Why is Freight Traffic Slowing Down on Indian Railways in FY25?

December 11, 2024

The slowdown in freight traffic on Indian Railways during the first eight months of fiscal year 2025 (FY25) has raised significant concerns, with growth recorded at a mere 2.1% compared to the same period last year. This growth rate falls substantially short of the government’s estimate of 4.4% presented in the FY25 annual budget. Experts have attributed this slowdown to the high base effect that followed the pandemic years, where growth rates were notably higher due to the low starting point. Before the pandemic, in fiscal year 2020 (FY20), growth rates for freight traffic were just 1%. This rate surged post-pandemic to 15% in FY22, 6.4% in FY23, and 4.7% in FY24. Despite Indian Railways reducing freight rates over the past 2-3 years to maintain high traffic volumes, this strategy has not yielded the desired results.
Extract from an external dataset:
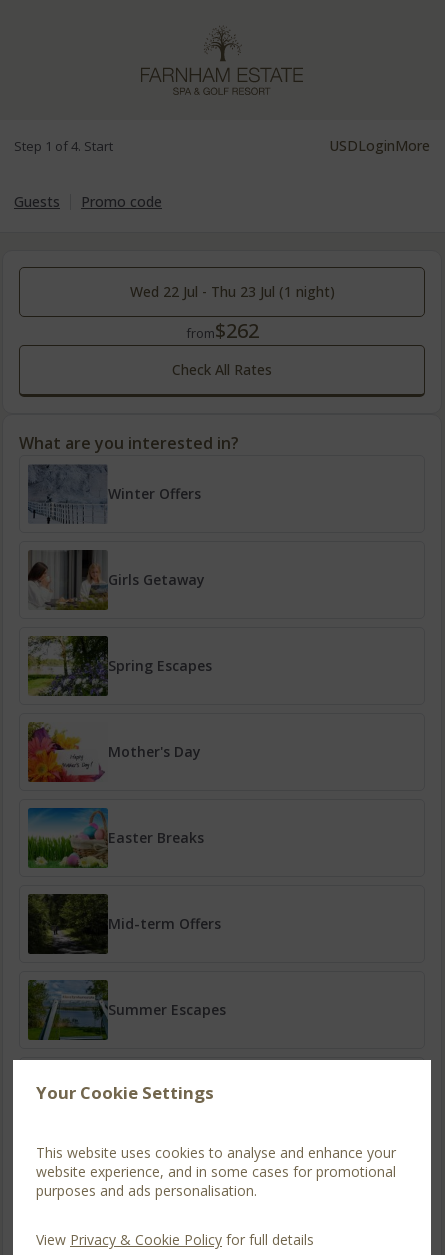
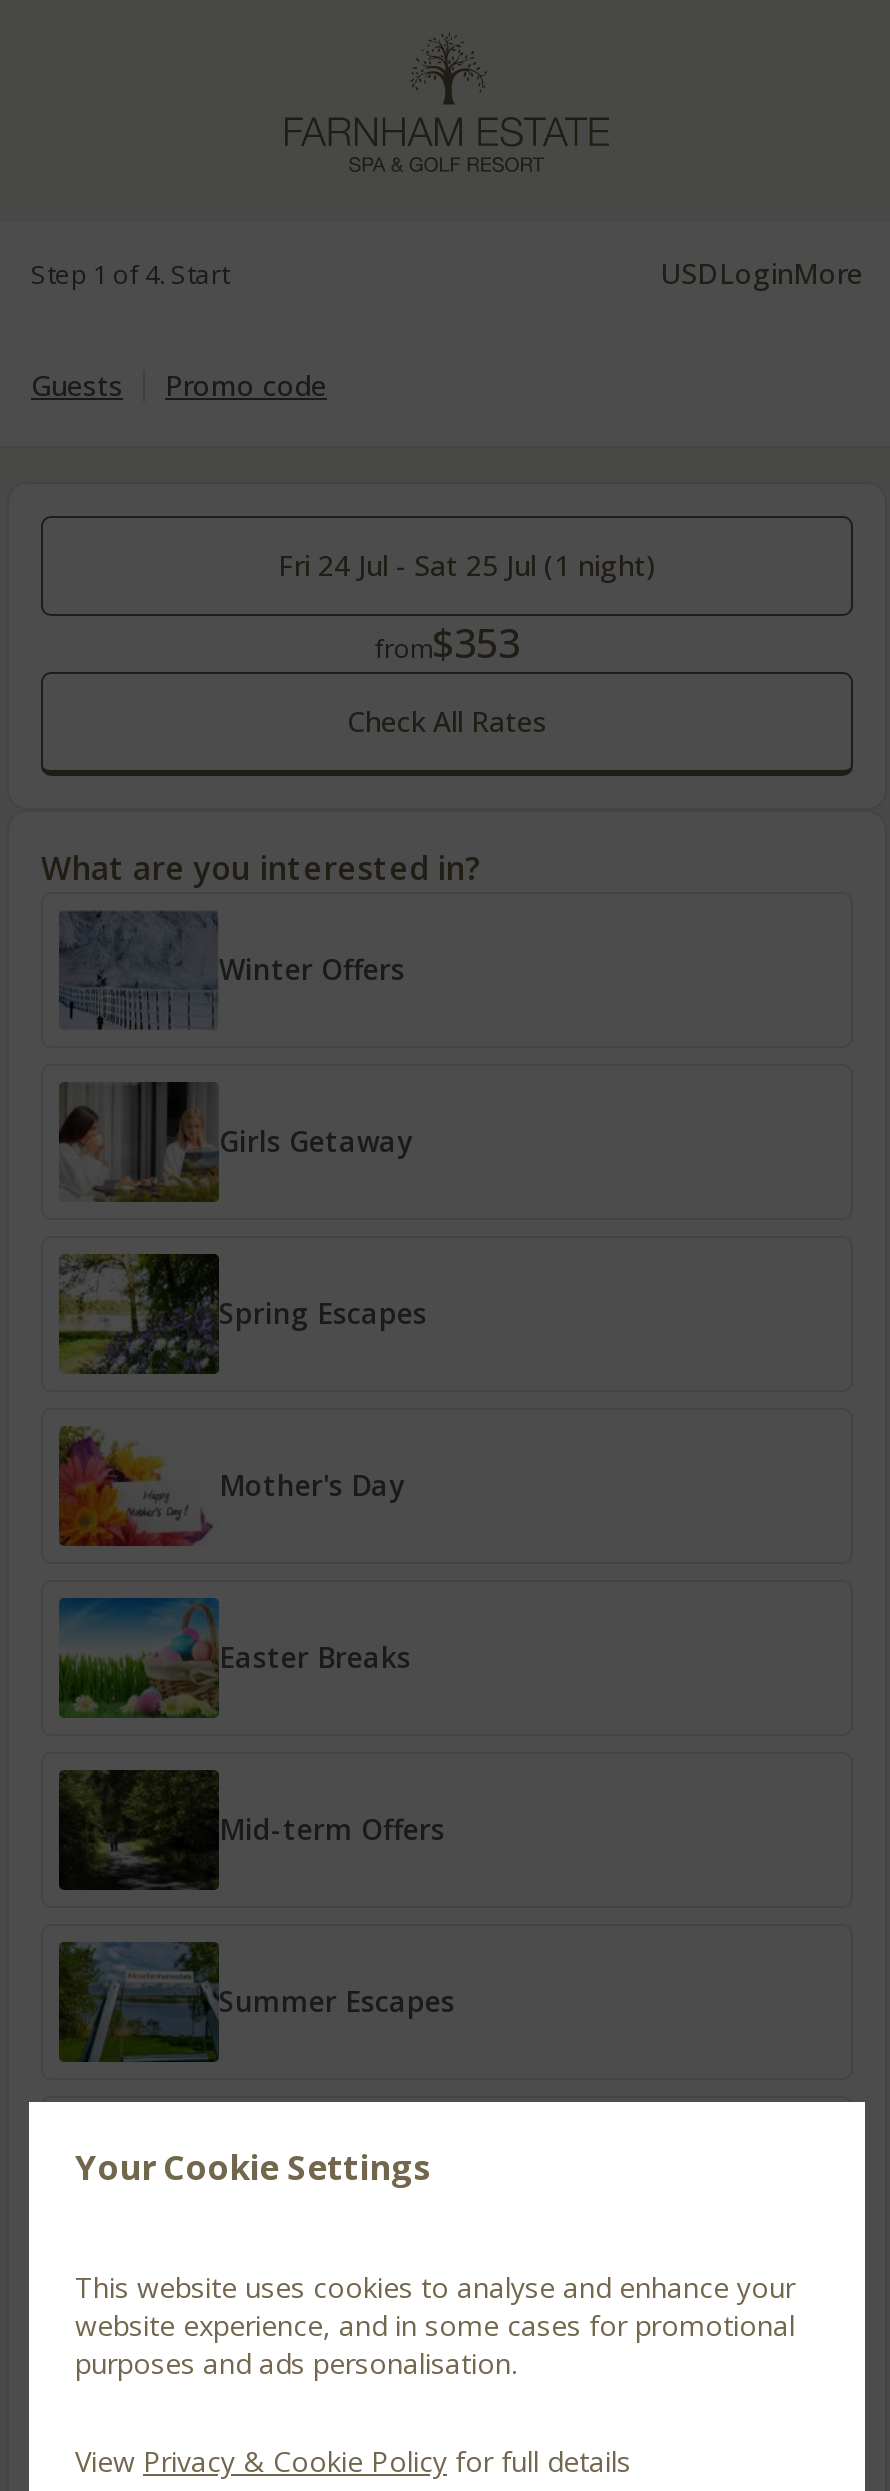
[130,282,334,301] Wed 22 Jul - Thu 23 Jul (1 night) -> [278,546,656,584] Fri 24 Jul - Sat 25 Jul (1 night)
[186,317,258,344] from$262 -> [374,616,520,670] from$353

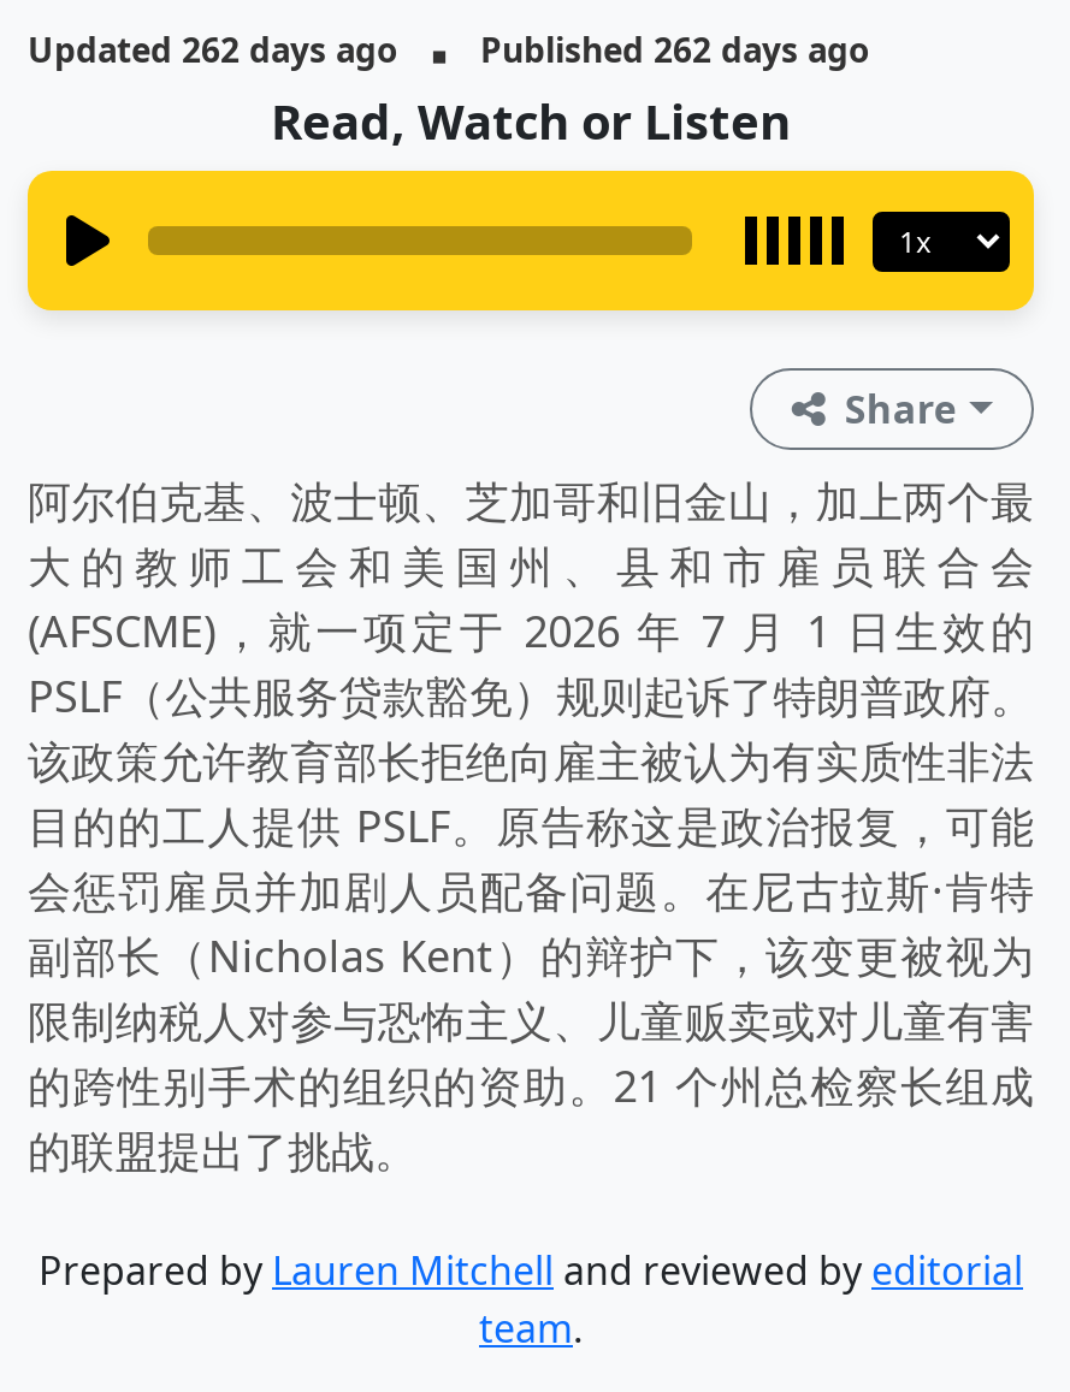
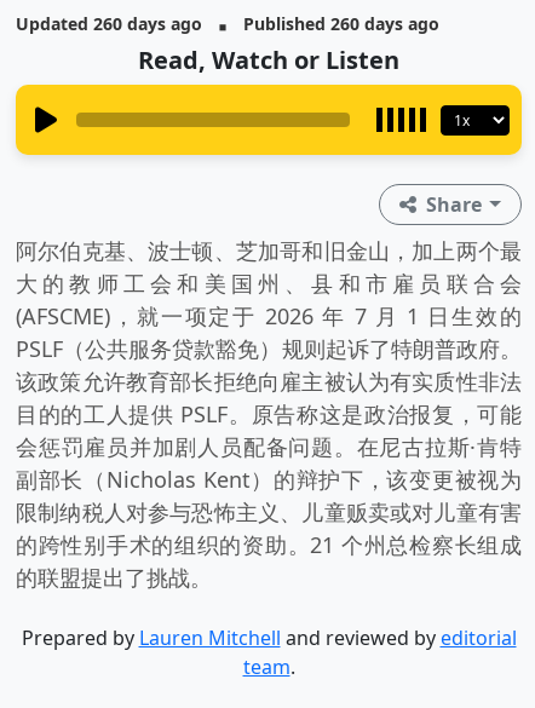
[28,26,398,72] Updated 262 days ago -> [16,12,202,35] Updated 260 days ago
[480,26,870,72] Published 262 days ago -> [243,12,439,35] Published 260 days ago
One of the critical factors of this slower growth is the significant decrease in freight revenue growth rates. Following a post-pandemic surge, freight revenue growth mirrored the volume trends, with a significant drop from 20% growth in FY22 to just 4% in FY24. The FY25 budget had projected a more optimistic 7% growth in freight revenue, aiming to reach Rs 1,74,500 crore. However, the achieved numbers indicate a struggle to meet these targets. Manufacturing and other industrial sectors have felt the impact as railways remain a key mode of transporting raw materials and finished goods. Indian Railways still boasts a competitive advantage with freight costs at Rs 1.36 per tonne per km, significantly lower than road transport at Rs 2.5 per tonne per km, and only marginally higher than water transport at Rs 1.06 per tonne per km.

Challenges and Economic Implications

Indian Railways heavily relies on freight traffic to compensate for operational losses in its passenger segment. The national transporter provides an annual subsidy of Rs 56,993 crore to passengers, offering a 46% rebate on ticket prices. Slower freight traffic growth could exacerbate these losses, forcing the railways to seek alternative revenue sources or increase passenger fares, which may not be politically feasible. Moreover, while certain freight segments, such as coal, show encouraging growth figures—with a 5.6% increase during April-November 2024—these are still below the budgeted projections of 9%. Other segments like iron and POL (petroleum, oil, and lubricant) have shown only tepid growth, further amplifying concerns over sustained freight traffic performance.

Dedicated freight corridors were envisioned as the future lifeline for Indian freight traffic, aimed at significantly improving traffic volumes and efficiency. However, these corridors have had limited impact so far, with incomplete segments hindering full operational potential. The western dedicated freight corridor, for instance, is expected to boost traffic substantially once the unfinished stretch connecting to the Jawaharlal Nehru Port Trust (JNPT) is completed. Performance on these dedicated corridors is crucial, as significant investments have been made with expectations of high returns in terms of traffic volume and revenue generation. According to the National Rail Plan, Indian Railways aims to increase its share in freight transportation from the current 27% to an ambitious 45% by 2030.

Strategies and Future Outlook

The first eight months of fiscal year 2025 (FY25) have shown a concerning slowdown in freight traffic on Indian Railways, with growth recorded at only 2.1%, a significant drop from the government’s projection of 4.4% in the FY25 budget. Experts believe this deceleration is due to the high base effect following the pandemic, which had previously resulted in higher growth rates from a low starting point. For context, the growth rate for freight traffic was just 1% in FY20, jumped to 15% in FY22, then fell to 6.4% in FY23, and further to 4.7% in FY24. Despite efforts to reduce freight rates over the past few years to attract more traffic, these measures have not been as effective as anticipated.

A key issue is the sharp drop in freight revenue growth, from 20% in FY22 to just 4% in FY24. The FY25 budget optimistically projected a 7% growth in freight revenue, aiming for Rs 1,74,500 crore, but meeting this goal seems challenging. The manufacturing and industrial sectors have been affected as they rely heavily on railways for transporting raw materials and finished products. Indian Railways still offer a cost advantage with freight costs at Rs 1.36 per tonne per km, much lower than road transport at Rs 2.5 per tonne per km, and only slightly higher than water transport at Rs 1.06 per tonne per km.